- EXCERPTED RECORDS -

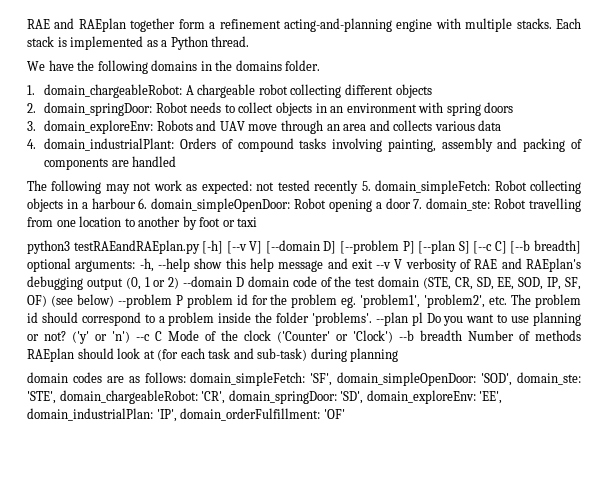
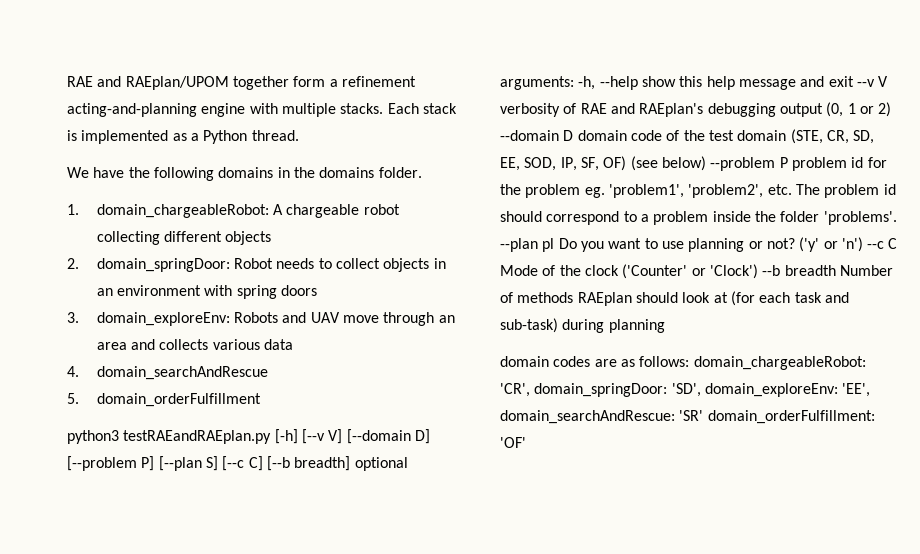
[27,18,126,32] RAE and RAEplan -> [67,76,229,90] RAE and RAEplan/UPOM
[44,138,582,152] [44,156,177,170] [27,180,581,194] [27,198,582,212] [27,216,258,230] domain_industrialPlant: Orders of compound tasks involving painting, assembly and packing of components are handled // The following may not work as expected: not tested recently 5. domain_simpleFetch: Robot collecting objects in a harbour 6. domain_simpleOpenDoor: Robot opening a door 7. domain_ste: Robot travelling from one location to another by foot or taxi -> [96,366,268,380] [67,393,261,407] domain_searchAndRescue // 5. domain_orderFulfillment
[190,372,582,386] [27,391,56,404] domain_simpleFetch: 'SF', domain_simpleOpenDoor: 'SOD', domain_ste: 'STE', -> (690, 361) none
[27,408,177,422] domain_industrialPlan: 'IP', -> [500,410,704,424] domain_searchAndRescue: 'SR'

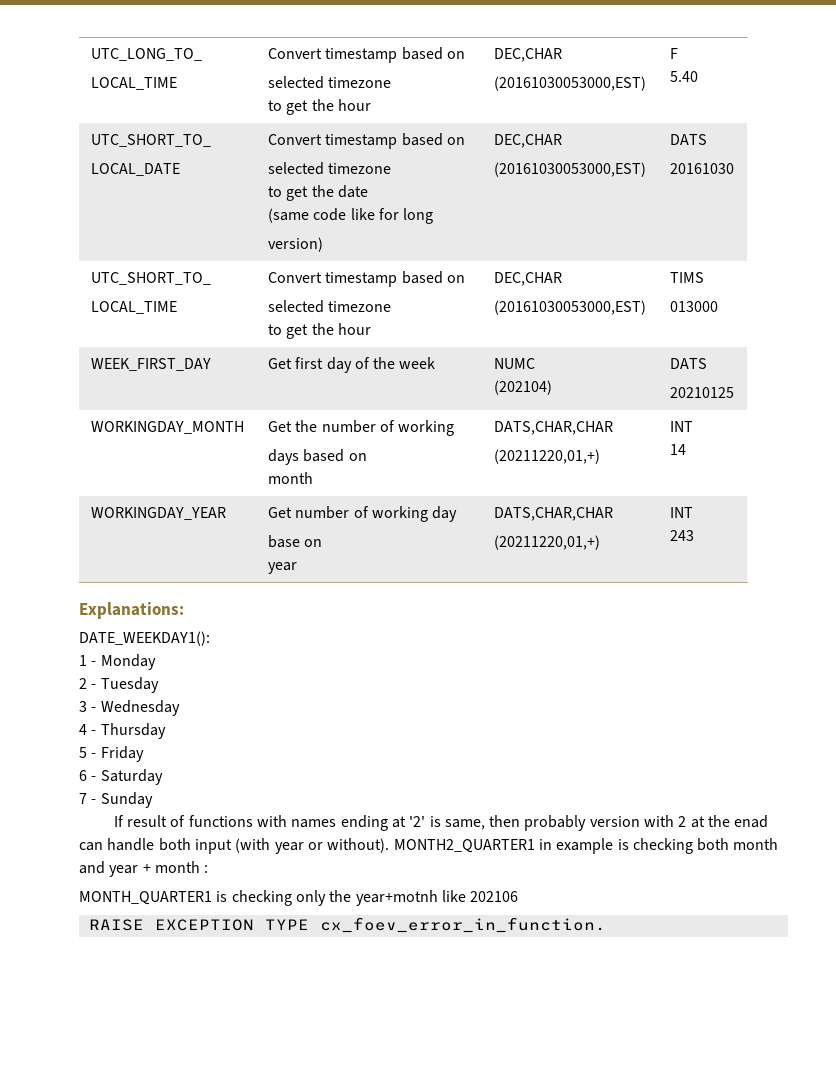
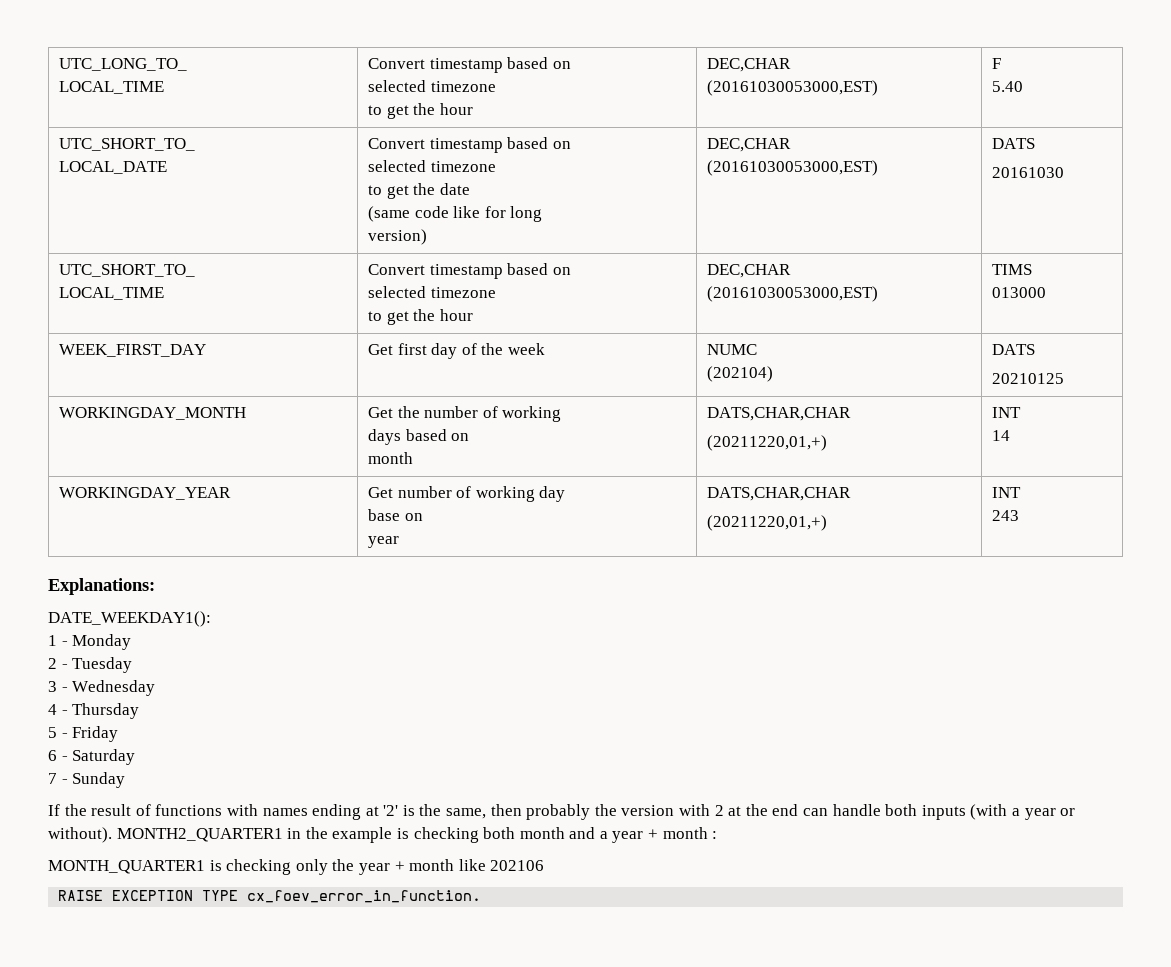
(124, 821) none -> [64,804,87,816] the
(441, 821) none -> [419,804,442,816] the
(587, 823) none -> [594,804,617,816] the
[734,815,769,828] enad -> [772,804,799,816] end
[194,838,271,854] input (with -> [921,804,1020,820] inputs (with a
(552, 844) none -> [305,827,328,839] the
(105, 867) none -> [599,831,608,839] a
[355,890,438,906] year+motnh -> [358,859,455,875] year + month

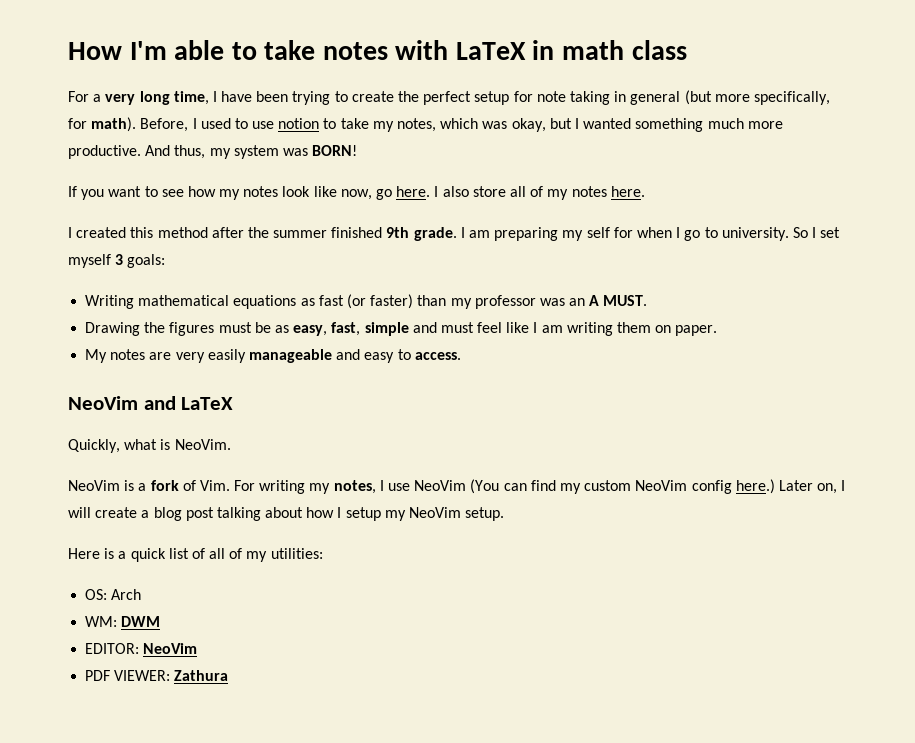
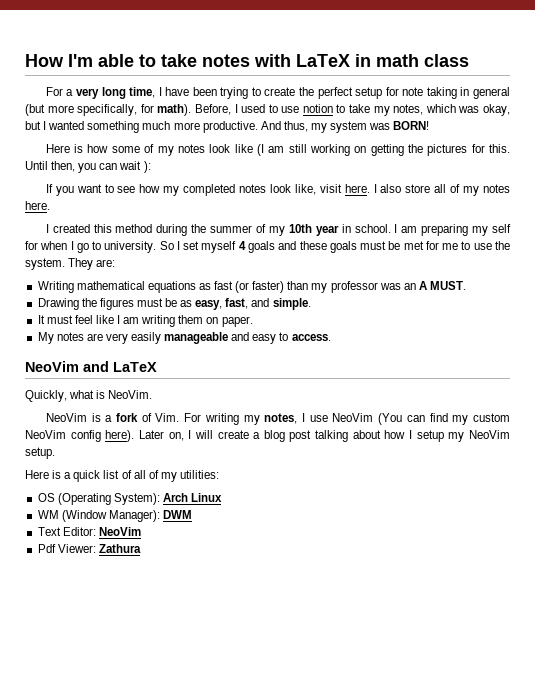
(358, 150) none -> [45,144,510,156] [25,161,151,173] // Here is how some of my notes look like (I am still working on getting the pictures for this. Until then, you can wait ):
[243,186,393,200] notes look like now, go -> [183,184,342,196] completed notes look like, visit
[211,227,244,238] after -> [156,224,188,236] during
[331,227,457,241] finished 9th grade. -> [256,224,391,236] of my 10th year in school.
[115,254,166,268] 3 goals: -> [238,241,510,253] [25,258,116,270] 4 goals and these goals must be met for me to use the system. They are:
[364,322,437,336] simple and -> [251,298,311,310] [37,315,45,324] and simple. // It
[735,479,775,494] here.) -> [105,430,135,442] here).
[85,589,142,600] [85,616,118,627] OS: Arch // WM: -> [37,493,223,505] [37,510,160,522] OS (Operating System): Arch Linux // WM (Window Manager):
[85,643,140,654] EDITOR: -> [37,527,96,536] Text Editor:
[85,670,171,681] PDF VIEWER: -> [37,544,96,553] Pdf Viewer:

- WHAT YOU HAVE TO DO -
Write out exactly, with no pictures, each line from the one containing "[734,815,769,828] enad ->" through the last line of the listing above, both included.

- ANSWER TO THIS PROBLEM -
[734,815,769,828] enad -> [772,804,799,816] end
[194,838,271,854] input (with -> [921,804,1020,820] inputs (with a
(552, 844) none -> [305,827,328,839] the
(105, 867) none -> [599,831,608,839] a
[355,890,438,906] year+motnh -> [358,859,455,875] year + month

(358, 150) none -> [45,144,510,156] [25,161,151,173] // Here is how some of my notes look like (I am still working on getting the pictures for this. Until then, you can wait ):
[243,186,393,200] notes look like now, go -> [183,184,342,196] completed notes look like, visit
[211,227,244,238] after -> [156,224,188,236] during
[331,227,457,241] finished 9th grade. -> [256,224,391,236] of my 10th year in school.
[115,254,166,268] 3 goals: -> [238,241,510,253] [25,258,116,270] 4 goals and these goals must be met for me to use the system. They are:
[364,322,437,336] simple and -> [251,298,311,310] [37,315,45,324] and simple. // It
[735,479,775,494] here.) -> [105,430,135,442] here).
[85,589,142,600] [85,616,118,627] OS: Arch // WM: -> [37,493,223,505] [37,510,160,522] OS (Operating System): Arch Linux // WM (Window Manager):
[85,643,140,654] EDITOR: -> [37,527,96,536] Text Editor:
[85,670,171,681] PDF VIEWER: -> [37,544,96,553] Pdf Viewer:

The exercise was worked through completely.